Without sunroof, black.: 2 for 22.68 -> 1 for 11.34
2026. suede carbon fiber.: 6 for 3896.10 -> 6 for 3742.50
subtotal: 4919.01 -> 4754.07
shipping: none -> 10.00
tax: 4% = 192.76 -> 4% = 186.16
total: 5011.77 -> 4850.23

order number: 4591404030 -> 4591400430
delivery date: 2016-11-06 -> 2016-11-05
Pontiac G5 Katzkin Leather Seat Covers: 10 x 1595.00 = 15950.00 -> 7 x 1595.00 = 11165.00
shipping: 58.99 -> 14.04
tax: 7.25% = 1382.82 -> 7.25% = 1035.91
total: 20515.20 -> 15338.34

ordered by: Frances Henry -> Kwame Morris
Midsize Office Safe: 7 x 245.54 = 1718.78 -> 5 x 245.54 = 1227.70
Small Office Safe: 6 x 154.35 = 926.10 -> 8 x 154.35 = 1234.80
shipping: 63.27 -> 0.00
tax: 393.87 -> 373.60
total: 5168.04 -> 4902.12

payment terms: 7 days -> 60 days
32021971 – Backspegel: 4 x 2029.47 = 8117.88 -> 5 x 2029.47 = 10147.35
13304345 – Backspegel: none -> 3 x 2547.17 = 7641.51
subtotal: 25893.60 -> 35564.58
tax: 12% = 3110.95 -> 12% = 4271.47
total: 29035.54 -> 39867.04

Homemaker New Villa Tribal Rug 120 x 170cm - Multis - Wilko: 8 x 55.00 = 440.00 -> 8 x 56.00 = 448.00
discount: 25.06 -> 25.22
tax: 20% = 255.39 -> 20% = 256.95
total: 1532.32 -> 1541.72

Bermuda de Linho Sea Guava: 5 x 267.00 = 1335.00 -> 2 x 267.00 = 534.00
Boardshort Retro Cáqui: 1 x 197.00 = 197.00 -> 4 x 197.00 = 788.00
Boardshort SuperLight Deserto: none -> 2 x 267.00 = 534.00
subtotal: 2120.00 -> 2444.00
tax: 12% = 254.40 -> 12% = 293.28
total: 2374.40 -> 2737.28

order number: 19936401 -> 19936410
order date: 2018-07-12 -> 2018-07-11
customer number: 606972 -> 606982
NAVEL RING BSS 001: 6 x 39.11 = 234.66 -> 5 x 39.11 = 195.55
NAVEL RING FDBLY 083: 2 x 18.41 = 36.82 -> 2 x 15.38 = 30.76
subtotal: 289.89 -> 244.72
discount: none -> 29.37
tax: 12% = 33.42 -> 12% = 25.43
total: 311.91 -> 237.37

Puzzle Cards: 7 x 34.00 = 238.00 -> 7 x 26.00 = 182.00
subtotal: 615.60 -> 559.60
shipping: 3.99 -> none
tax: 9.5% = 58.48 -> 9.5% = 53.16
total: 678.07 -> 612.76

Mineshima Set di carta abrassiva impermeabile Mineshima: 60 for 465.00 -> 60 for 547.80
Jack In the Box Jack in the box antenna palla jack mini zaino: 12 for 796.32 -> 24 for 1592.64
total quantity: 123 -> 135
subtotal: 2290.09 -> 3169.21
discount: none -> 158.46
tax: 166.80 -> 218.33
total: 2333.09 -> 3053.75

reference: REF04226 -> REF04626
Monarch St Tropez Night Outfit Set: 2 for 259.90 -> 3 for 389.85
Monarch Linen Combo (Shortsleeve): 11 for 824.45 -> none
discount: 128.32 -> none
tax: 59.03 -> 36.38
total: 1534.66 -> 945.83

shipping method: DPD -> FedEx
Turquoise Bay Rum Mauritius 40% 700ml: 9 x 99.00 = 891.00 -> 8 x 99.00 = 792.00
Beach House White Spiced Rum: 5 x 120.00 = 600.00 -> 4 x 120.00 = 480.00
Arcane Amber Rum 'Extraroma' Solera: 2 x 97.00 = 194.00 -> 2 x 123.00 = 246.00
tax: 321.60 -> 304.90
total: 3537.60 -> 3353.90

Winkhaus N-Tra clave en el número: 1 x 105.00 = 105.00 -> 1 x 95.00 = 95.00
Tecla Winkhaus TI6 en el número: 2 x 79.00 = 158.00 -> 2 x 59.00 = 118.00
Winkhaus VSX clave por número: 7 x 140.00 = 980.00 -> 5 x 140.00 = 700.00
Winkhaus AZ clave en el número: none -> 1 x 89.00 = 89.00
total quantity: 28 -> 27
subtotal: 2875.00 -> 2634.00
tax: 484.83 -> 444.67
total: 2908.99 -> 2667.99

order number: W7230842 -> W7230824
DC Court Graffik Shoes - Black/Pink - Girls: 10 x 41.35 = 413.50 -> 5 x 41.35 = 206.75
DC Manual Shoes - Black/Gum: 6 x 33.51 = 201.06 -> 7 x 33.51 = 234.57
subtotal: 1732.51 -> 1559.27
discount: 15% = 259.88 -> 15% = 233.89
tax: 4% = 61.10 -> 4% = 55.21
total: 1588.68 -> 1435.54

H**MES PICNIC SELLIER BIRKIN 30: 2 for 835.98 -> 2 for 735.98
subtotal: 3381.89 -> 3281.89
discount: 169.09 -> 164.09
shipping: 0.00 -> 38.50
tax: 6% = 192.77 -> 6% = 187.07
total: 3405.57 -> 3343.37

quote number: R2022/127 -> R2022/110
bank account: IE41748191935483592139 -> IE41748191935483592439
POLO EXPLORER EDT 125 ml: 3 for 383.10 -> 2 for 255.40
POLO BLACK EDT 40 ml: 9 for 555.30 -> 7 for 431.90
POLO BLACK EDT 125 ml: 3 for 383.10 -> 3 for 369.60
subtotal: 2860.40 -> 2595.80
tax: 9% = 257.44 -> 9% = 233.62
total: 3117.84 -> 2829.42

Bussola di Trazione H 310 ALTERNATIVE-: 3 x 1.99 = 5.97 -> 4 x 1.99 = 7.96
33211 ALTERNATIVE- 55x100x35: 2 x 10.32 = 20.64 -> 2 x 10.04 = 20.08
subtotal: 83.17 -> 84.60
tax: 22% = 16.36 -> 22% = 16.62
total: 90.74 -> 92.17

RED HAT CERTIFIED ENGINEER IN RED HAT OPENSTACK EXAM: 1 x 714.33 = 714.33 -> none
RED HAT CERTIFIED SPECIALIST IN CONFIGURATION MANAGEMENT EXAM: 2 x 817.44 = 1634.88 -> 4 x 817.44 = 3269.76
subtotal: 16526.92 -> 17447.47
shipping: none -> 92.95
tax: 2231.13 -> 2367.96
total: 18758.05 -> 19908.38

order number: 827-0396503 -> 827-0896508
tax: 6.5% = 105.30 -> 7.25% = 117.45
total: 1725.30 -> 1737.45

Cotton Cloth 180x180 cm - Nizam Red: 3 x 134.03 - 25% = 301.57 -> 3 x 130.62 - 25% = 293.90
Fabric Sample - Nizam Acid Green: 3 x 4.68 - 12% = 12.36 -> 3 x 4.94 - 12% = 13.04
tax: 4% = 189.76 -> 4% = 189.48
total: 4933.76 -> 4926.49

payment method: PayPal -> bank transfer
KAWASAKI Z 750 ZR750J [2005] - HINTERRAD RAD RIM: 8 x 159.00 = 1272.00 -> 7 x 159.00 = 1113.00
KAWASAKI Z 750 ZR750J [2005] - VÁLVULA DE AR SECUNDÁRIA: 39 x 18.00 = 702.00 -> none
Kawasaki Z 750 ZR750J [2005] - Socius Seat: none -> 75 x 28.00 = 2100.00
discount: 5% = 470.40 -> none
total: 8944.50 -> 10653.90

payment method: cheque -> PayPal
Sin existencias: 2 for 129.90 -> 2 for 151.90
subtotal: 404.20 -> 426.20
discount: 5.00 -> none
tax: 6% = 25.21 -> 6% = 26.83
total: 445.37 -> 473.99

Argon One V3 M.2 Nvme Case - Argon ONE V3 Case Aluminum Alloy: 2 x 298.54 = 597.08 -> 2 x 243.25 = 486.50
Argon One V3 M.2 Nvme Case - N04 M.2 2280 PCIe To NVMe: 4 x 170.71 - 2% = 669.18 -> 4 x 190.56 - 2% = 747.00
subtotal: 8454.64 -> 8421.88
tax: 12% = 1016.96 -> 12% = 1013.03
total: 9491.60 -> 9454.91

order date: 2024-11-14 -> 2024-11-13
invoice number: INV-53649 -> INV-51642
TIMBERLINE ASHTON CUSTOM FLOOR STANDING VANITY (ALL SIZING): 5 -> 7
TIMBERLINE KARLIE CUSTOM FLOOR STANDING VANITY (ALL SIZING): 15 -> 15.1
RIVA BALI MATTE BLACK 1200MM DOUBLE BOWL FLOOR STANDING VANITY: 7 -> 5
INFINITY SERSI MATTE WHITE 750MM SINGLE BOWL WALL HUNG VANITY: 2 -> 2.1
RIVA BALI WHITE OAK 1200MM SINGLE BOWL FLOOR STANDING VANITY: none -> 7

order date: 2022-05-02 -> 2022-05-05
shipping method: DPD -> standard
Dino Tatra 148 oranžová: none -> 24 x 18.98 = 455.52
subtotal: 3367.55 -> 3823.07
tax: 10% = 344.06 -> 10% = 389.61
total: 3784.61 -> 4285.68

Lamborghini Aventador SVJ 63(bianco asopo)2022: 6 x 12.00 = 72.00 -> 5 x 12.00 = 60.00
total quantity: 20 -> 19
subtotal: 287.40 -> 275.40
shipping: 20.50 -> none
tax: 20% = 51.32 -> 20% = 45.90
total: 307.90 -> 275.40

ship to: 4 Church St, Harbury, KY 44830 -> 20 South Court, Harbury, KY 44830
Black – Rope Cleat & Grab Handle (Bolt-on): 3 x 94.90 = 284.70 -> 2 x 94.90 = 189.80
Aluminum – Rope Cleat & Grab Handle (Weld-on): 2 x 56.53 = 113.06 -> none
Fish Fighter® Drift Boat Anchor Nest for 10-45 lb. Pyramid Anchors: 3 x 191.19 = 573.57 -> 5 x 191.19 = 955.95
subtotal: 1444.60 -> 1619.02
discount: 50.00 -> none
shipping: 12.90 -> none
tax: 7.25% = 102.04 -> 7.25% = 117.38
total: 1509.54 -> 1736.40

════════════════════

§ **Activity**
Emit, unaltered, the lines from the top of the listing down through the line that holds "Boardshort Retro Cáqui: 1"; emit nothing else.

§ **Written solution**
Without sunroof, black.: 2 for 22.68 -> 1 for 11.34
2026. suede carbon fiber.: 6 for 3896.10 -> 6 for 3742.50
subtotal: 4919.01 -> 4754.07
shipping: none -> 10.00
tax: 4% = 192.76 -> 4% = 186.16
total: 5011.77 -> 4850.23

order number: 4591404030 -> 4591400430
delivery date: 2016-11-06 -> 2016-11-05
Pontiac G5 Katzkin Leather Seat Covers: 10 x 1595.00 = 15950.00 -> 7 x 1595.00 = 11165.00
shipping: 58.99 -> 14.04
tax: 7.25% = 1382.82 -> 7.25% = 1035.91
total: 20515.20 -> 15338.34

ordered by: Frances Henry -> Kwame Morris
Midsize Office Safe: 7 x 245.54 = 1718.78 -> 5 x 245.54 = 1227.70
Small Office Safe: 6 x 154.35 = 926.10 -> 8 x 154.35 = 1234.80
shipping: 63.27 -> 0.00
tax: 393.87 -> 373.60
total: 5168.04 -> 4902.12

payment terms: 7 days -> 60 days
32021971 – Backspegel: 4 x 2029.47 = 8117.88 -> 5 x 2029.47 = 10147.35
13304345 – Backspegel: none -> 3 x 2547.17 = 7641.51
subtotal: 25893.60 -> 35564.58
tax: 12% = 3110.95 -> 12% = 4271.47
total: 29035.54 -> 39867.04

Homemaker New Villa Tribal Rug 120 x 170cm - Multis - Wilko: 8 x 55.00 = 440.00 -> 8 x 56.00 = 448.00
discount: 25.06 -> 25.22
tax: 20% = 255.39 -> 20% = 256.95
total: 1532.32 -> 1541.72

Bermuda de Linho Sea Guava: 5 x 267.00 = 1335.00 -> 2 x 267.00 = 534.00
Boardshort Retro Cáqui: 1 x 197.00 = 197.00 -> 4 x 197.00 = 788.00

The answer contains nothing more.